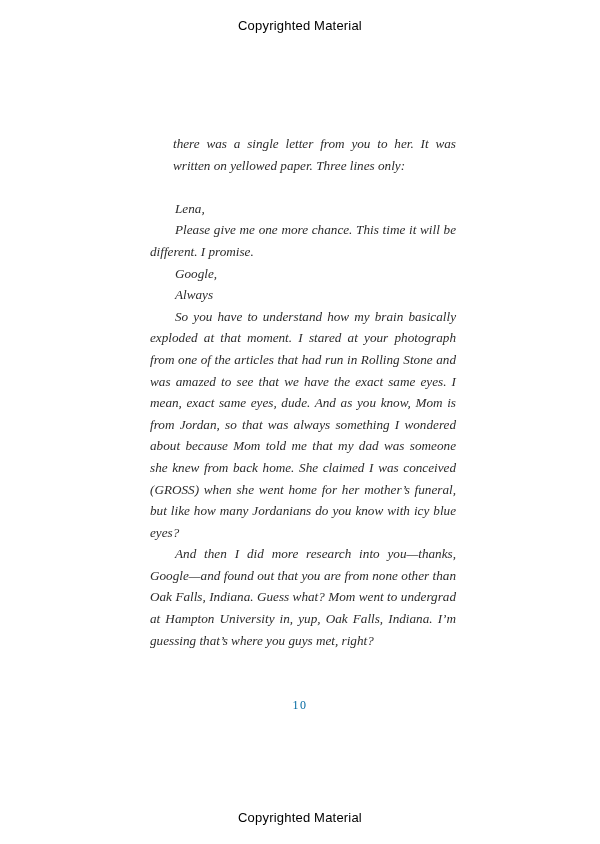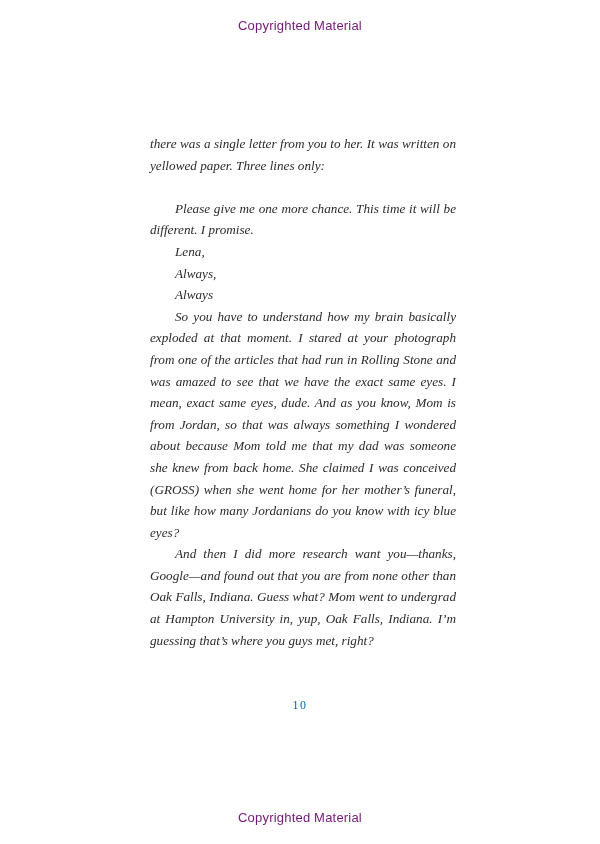"Copyrighted Material" .copyright-notice { color: #701a75 -> #000000 }
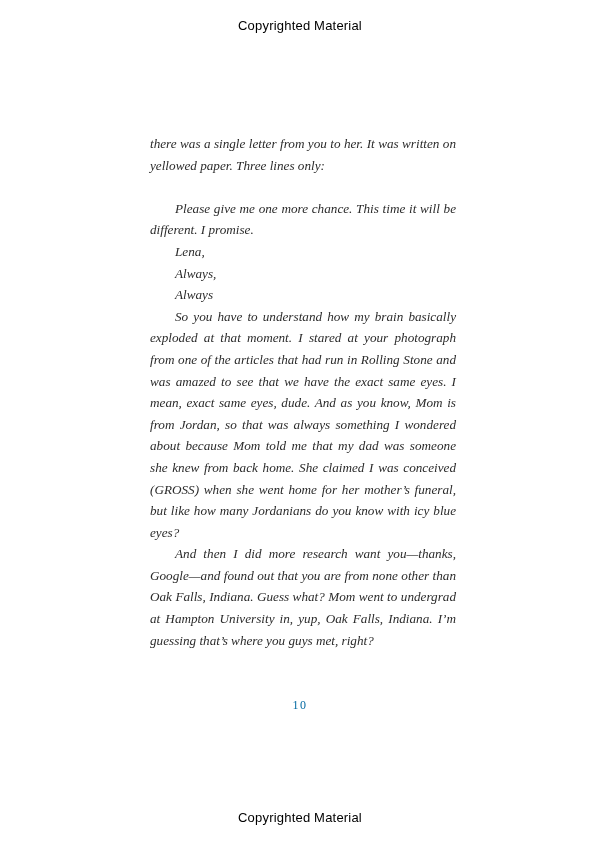"there was a single letter" .text-block p.no-indent { margin-left: none -> 23px }
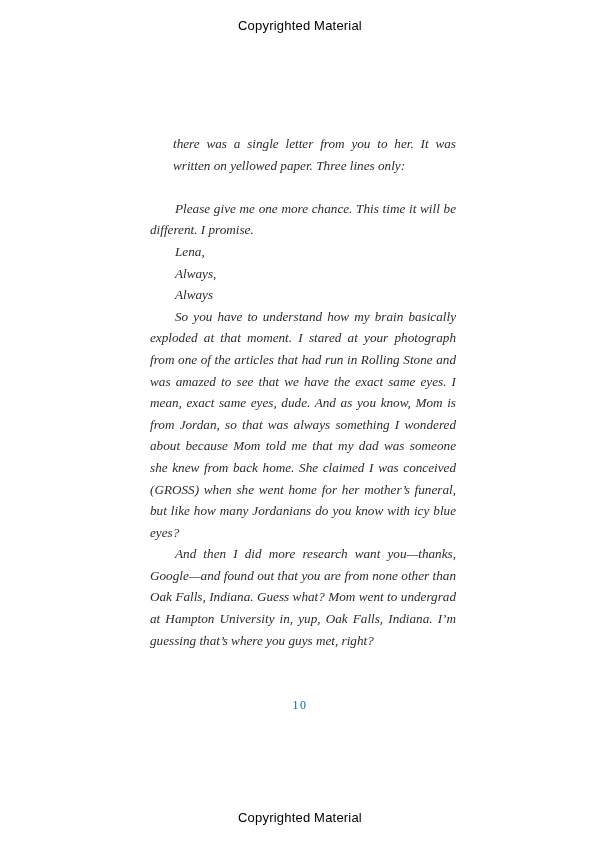"Please give me one more" p { order: before "Lena," -> after "Lena," }
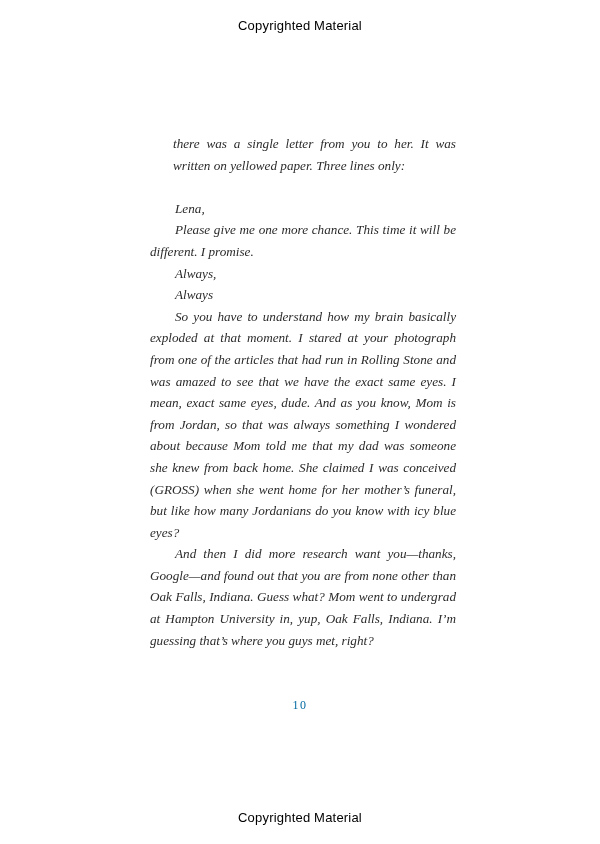"Always," p { text: Always -> Google }
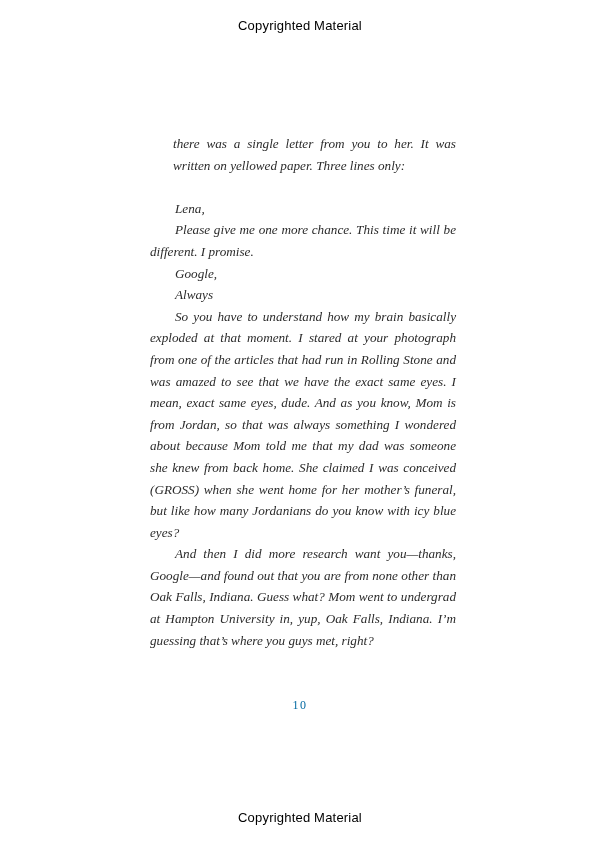"And then I did more" p { text: want -> into }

◆ ◆ ◆

Extract only the lines from the one that contains "text: Always ->" through the end of the records, inclusive, and omit every picture.

*WRITTEN RESPONSE:*
"Always," p { text: Always -> Google }
"And then I did more" p { text: want -> into }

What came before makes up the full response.